I got an email from a 75-year-old reader who said that five years ago his retirement planning ran amok and he ended up with a large amount of credit card debt.
He fell ill and since then he hasn't been able to work. He lives in a rented mobile home on about $900 a month in Social Security, plus some food stamps. He wrote that he is a veteran, and he gets his health care free of charge from the U.S. Department of Veterans Affairs, or VA.
If it weren't for his $200-a-month payments on his credit card debt, he says, "I'd be doing OK."
When he called the credit card company to which he owes the money, he was told that at the rate he was paying -- the minimum monthly amount -- it would take him about 20 years for the debt to be completely paid off. "What can I do?" he asked.
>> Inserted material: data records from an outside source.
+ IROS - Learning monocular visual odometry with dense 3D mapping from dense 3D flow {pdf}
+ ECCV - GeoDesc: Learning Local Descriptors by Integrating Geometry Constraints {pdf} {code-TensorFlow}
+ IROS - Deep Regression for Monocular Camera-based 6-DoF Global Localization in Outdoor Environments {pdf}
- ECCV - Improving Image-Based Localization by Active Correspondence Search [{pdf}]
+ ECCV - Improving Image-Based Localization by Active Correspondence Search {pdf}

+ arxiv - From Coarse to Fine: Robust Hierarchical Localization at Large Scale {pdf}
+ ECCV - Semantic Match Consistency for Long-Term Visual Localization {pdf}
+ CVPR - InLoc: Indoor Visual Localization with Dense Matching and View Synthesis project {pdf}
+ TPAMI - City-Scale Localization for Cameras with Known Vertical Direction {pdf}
I called the National Foundation for Credit Counseling, a nonprofit group of financial counseling organizations. Jana Castanon, a spokeswoman from one of the member organizations, Apprisen, reviewed this man's situation and urged him to make an appointment with a credit counseling agency. "Counseling is free at any reputable place," she says. "If there is a charge for counseling, run in the other direction," she says.
Without knowing more details, Castanon couldn't give much specific advice, but she said that there are laws in every state that protect people living in retirement who find themselves in similar situations. How a credit counselor would handle a situation like this one would vary, she says, but a counselor would likely begin with an initial review of his budget, including what it costs him for basics such as food, housing, utilities, insurance, etc. "Unsecured debt is at the bottom of the stack of things to be paid," she says.
Then the counselor would talk to his debtors and work out a plan that might include a reduction in interest rates, lowered minimum payments, a reset of his credit report so his debts appear current and a plan to pay off everything within five years.
If his health were poor and his situation were such that even this payment seemed unaffordable, Castanon says the counselor might refer him to an attorney who would evaluate the situation and who might be able to end his payments altogether.
Except in a few cases, such as with student loans and child support, Social Security can't be garnished, but if there is money in the same bank account from sources other than Social Security, it could be at risk. Setting up the account properly is important. If you're in this situation, get help -- just don't quit paying, Castanon advises.
If you are a family member of someone who dies owing money and your name isn't on the account, "You have zero liability to pay that debt," Castanon says.
Nevertheless, "We hear from people all the time who get a call from a creditor who says, 'Your dad would really want this debt paid.' They are still grieving; it's awful," she says.
Her advice in this circumstance: "You have no obligation. Don't pay."